Because, Rudolfo saw now, he had discovered the sickness.
“Curtis Sweetchurch,” Rudolfo commanded, lofting a finger and stabbing it toward his manager. “You will find for me Eddie McGehee.”
“Oh, sugar,” whimpered Curtis, “I’m a busy beaver. I’ve got no time—”
“Do as I say.”
“Now, now, Rudolfo—” Bren started, curling the weights significantly, popping veins the length of his forearm.
“Find me Eddie McGehee. Get me his address. I must go have speaks with him. Now get out. I am making exercise in the Gymnasium.”
Cowed by Rudolfo’s sudden reclamation of his previous hauteur, Curtis slipped off the stationary bike and slunk toward the door.
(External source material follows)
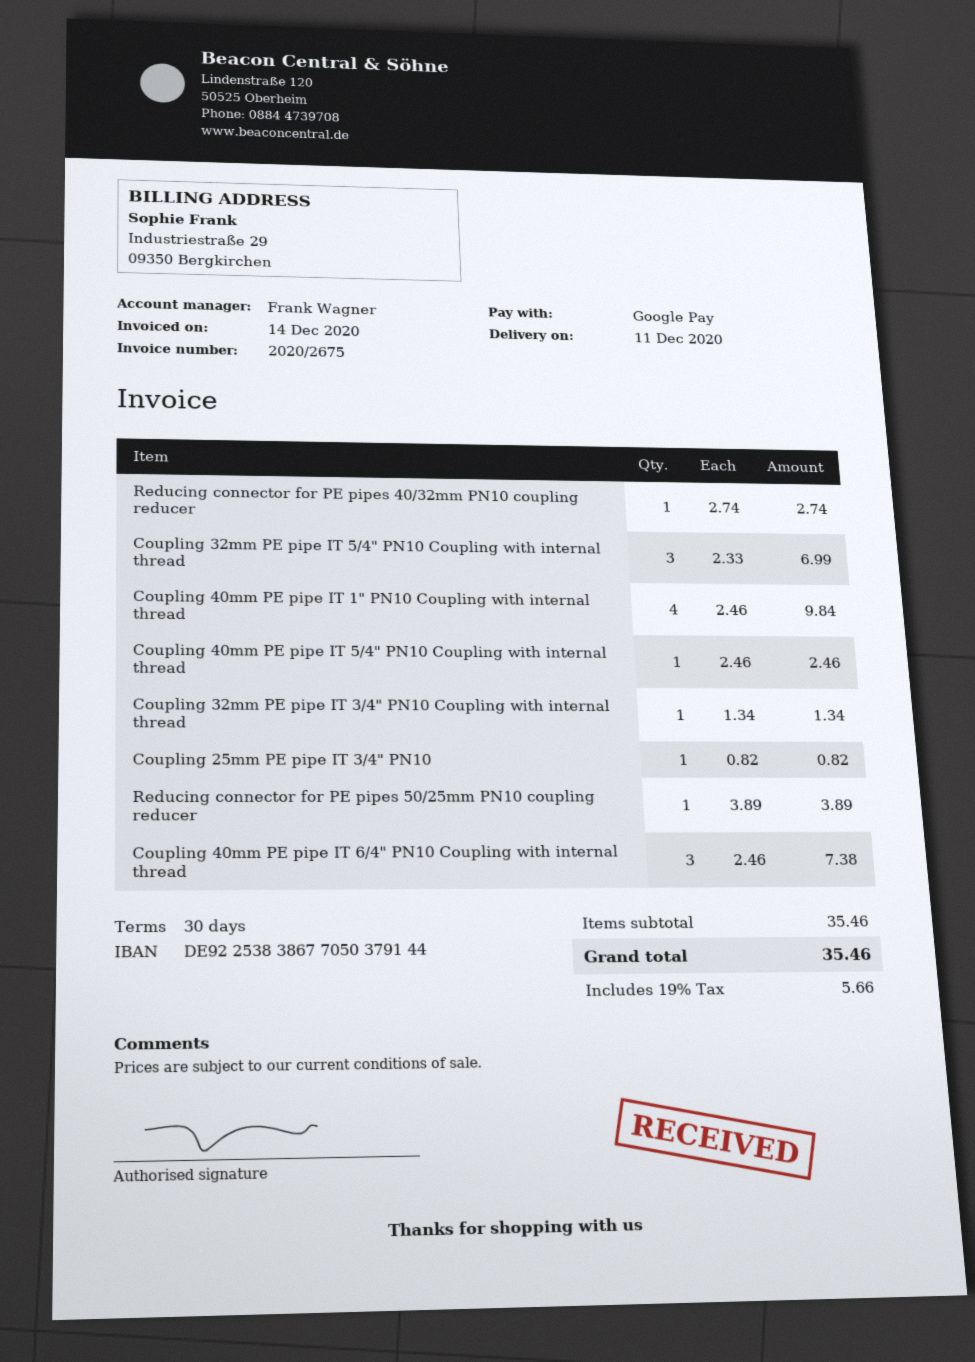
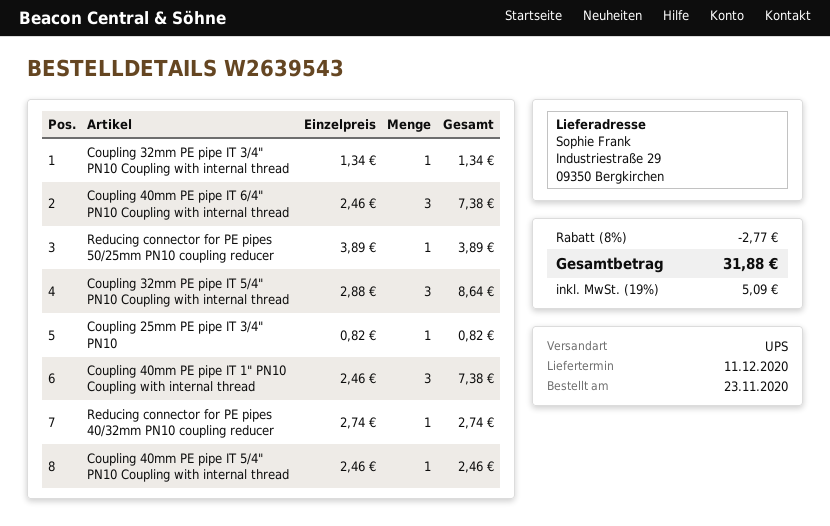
Coupling 32mm PE pipe IT 5/4" PN10 Coupling with internal thread: 3 x 2.33 = 6.99 -> 3 x 2.88 = 8.64
Coupling 40mm PE pipe IT 1" PN10 Coupling with internal thread: 4 x 2.46 = 9.84 -> 3 x 2.46 = 7.38
discount: none -> 8% = 2.77
tax: 19% = 5.66 -> 19% = 5.09
total: 35.46 -> 31.88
Bren lingered, his knuckles tightening around the steel grips of the weights he was holding. Sweetchurch jerked his head at his assistant, and Bren allowed the dumbbells to drop to the ground with a resounding thud.
Then Rudolfo was alone.
Dizzy with energy, he yanked off his cap and wig, climbed aboard the stationary bike and pedalled furiously nowhere.
He sensed, but didn’t see, Jurgen enter. There was a mirror on the wall some twenty feet in front of him, but it started halfway up to accommodate the racks of dumbbells and bars, the squat trees of clamps and plates. If Rudolfo had lifted his head he might have seen his partner, but he chose not to. He wanted to avoid the deathly pallor and the pale eyes, so he pretended to be in the final stages of the Tour de France. He hunkered down over the bars, leaning heavily on his forearms with his rear end elevated behind him. He considered saying something—demanding to know what was in the books, demanding to know
why it was so important, demanding to know what was wrong—but instead he chose a heavy, panting silence and concentrated on the pistonlike motion of his legs, the rhythmic displacement of his two-cylinder butt.